I am definitely a man who is familiar with failure. From being a partner in a few businesses that didn’t work out, to being unsuccessfully married twice. There are a few other things that I could add to my list of failures, but I believe these two will suffice for the topic at hand. In each of these life altering events I suffered major setbacks, from my finances being hit hard to my normal positive outlook on life suddenly being transformed into experiencing daily bouts with depression. I also cannot fail to mention that my ego was badly bruised as well as my confidence for quite some time. So I lived in the shadows of these failures for a while, even though I knew better, defining myself by the outcomes and replaying what I could have done better and differently, all the while hampering with feelings of guilt because I not only let myself down, but many others as well. So to put it plainly, as one of my dear friends would say, ” I was a hot mess.” And unbeknownst to me, this season would not end quickly, and in some cases things would get much worse before they began to improve.
It is often said that time heals all wounds. Words cannot express how much I vehemently disagree with this statement. That’s like saying a boy becomes a man simply because he turns eighteen. If there was no learning, modeling or mentoring occurring at the same rate as his physical development, we will have a boy living in the frame of a man. How tragic and how common this is in today’s society.
So what is important during this season of what can be proclaimed as “darkness” is to rediscover yourself.
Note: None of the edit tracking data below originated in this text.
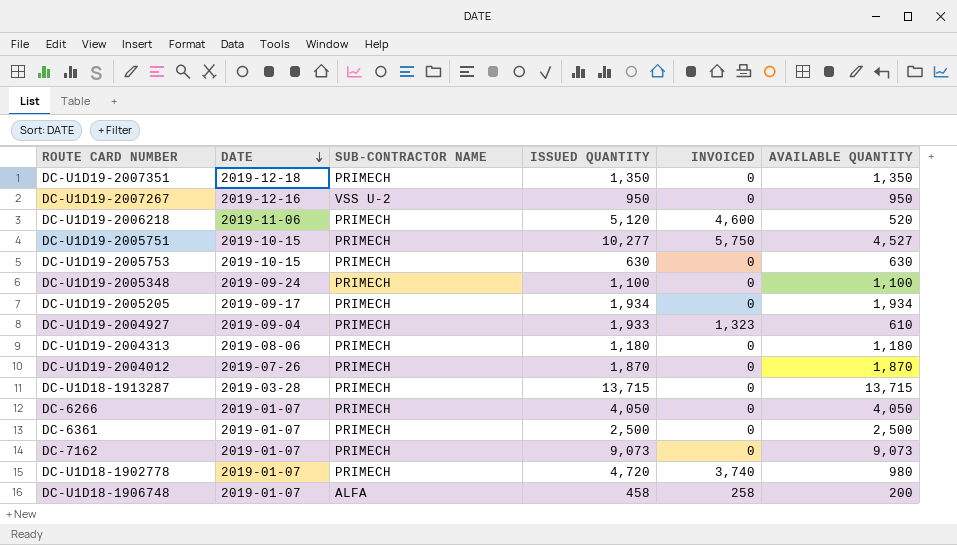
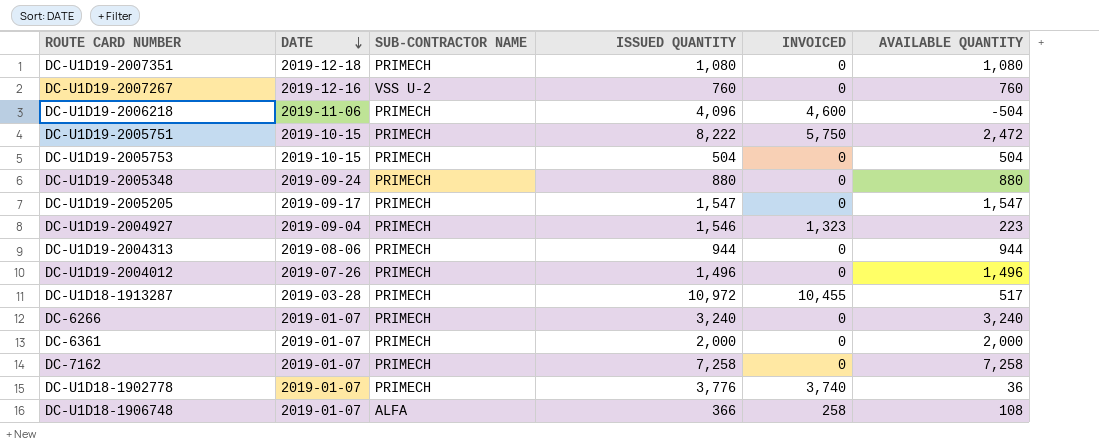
DC-U1D19-2007351 | ISSUED QUANTITY: 1,350 -> 1,080
DC-U1D19-2007351 | AVAILABLE QUANTITY: 1,350 -> 1,080
DC-U1D19-2007267 | ISSUED QUANTITY: 950 -> 760
DC-U1D19-2007267 | AVAILABLE QUANTITY: 950 -> 760
DC-U1D19-2006218 | ISSUED QUANTITY: 5,120 -> 4,096
DC-U1D19-2006218 | AVAILABLE QUANTITY: 520 -> -504
DC-U1D19-2005751 | ISSUED QUANTITY: 10,277 -> 8,222
DC-U1D19-2005751 | AVAILABLE QUANTITY: 4,527 -> 2,472
DC-U1D19-2005753 | ISSUED QUANTITY: 630 -> 504
DC-U1D19-2005753 | AVAILABLE QUANTITY: 630 -> 504
DC-U1D19-2005348 | ISSUED QUANTITY: 1,100 -> 880
DC-U1D19-2005348 | AVAILABLE QUANTITY: 1,100 -> 880
DC-U1D19-2005205 | ISSUED QUANTITY: 1,934 -> 1,547
DC-U1D19-2005205 | AVAILABLE QUANTITY: 1,934 -> 1,547
DC-U1D19-2004927 | ISSUED QUANTITY: 1,933 -> 1,546
DC-U1D19-2004927 | AVAILABLE QUANTITY: 610 -> 223
DC-U1D19-2004313 | ISSUED QUANTITY: 1,180 -> 944
DC-U1D19-2004313 | AVAILABLE QUANTITY: 1,180 -> 944
DC-U1D19-2004012 | ISSUED QUANTITY: 1,870 -> 1,496
DC-U1D19-2004012 | AVAILABLE QUANTITY: 1,870 -> 1,496
DC-U1D18-1913287 | ISSUED QUANTITY: 13,715 -> 10,972
DC-U1D18-1913287 | INVOICED: 0 -> 10,455
DC-U1D18-1913287 | AVAILABLE QUANTITY: 13,715 -> 517
DC-6266 | ISSUED QUANTITY: 4,050 -> 3,240
DC-6266 | AVAILABLE QUANTITY: 4,050 -> 3,240
DC-6361 | ISSUED QUANTITY: 2,500 -> 2,000
DC-6361 | AVAILABLE QUANTITY: 2,500 -> 2,000
DC-7162 | ISSUED QUANTITY: 9,073 -> 7,258
DC-7162 | AVAILABLE QUANTITY: 9,073 -> 7,258
DC-U1D18-1902778 | ISSUED QUANTITY: 4,720 -> 3,776
DC-U1D18-1902778 | AVAILABLE QUANTITY: 980 -> 36
DC-U1D18-1906748 | ISSUED QUANTITY: 458 -> 366
DC-U1D18-1906748 | AVAILABLE QUANTITY: 200 -> 108

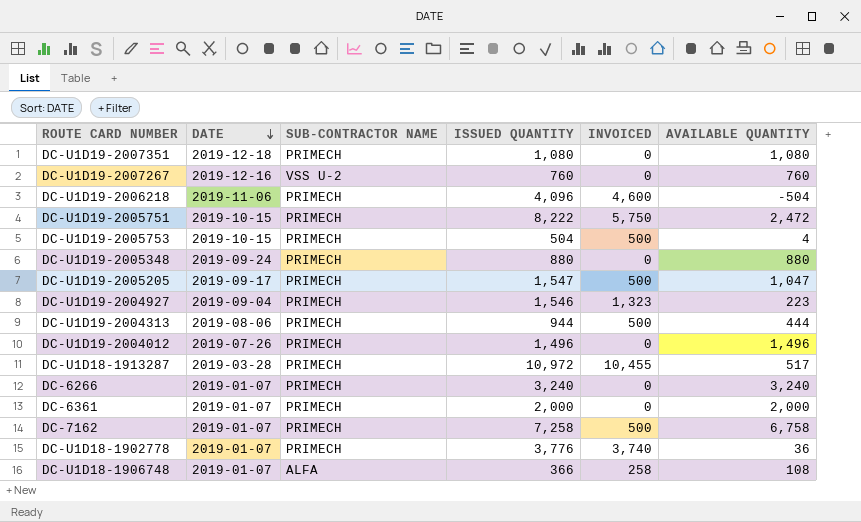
DC-U1D19-2005753 | INVOICED: 0 -> 500
DC-U1D19-2005753 | AVAILABLE QUANTITY: 504 -> 4
DC-U1D19-2005205 | INVOICED: 0 -> 500
DC-U1D19-2005205 | AVAILABLE QUANTITY: 1,547 -> 1,047
DC-U1D19-2004313 | INVOICED: 0 -> 500
DC-U1D19-2004313 | AVAILABLE QUANTITY: 944 -> 444
DC-7162 | INVOICED: 0 -> 500
DC-7162 | AVAILABLE QUANTITY: 7,258 -> 6,758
Learn your propensities, weaknesses and the reasons you failed in the first place.
Acknowledge that you are the owner of your failure.
No one else can be blamed, even if you went into business with a poor business partner. That is still yours to own.
Take advantage of the dark period. This is a time for you to perfect your gift on a stage where no one is watching. If your issue is relational, get comfortable dating yourself before you get to know someone else prematurely. Learn who you are first. Learn why you fail in this area of your life and keep in mind that being without a life partner is not failure at all if you don’t mesh on the most important levels. Quit being so quick to take off your clothes and focus on removing layers of the heart and soul. Better results will come.
As I reflect on the many lessons I learned during this arduous journey of restoration, I realize failure itself can become a tool we can learn a tremendous amount from. The results of growth and doing the work will not manifest overnight and you must be willing to endure hardship, become humble and learn to listen, really listen. The words of wisdom will come from various places, like good friends and family, counselors, great books, and your faith, but you will not hear these words until you have come to a place of maturity, peace and resolve. What almost seems magical at times is when you can actually begin to give yourself good advice. Words that consider and discern the broad scope of a matter and execute a plan that is highly dependent on discipline, patience and the greater good, versus self-satisfaction, control or ignorance.
Metaphorically, I compare starting over to planting a new seed in the dirt. So what the last (seedling) idea, master plan or life long goal died prematurely. As long as you’re alive you have the right to hit the reset button, even if someone else hit it for you. Never stop believing in yourself.
Failure is never a stranger to successful people.
More than likely if you are not failing at something occasionally it probably means that you aren’t taking enough risk. That said, get out of your own way and dare to do something greater than you did last year, last week or even yesterday, even if you failed at it in the past. Today is a new day and nothing beats a failure like starting over.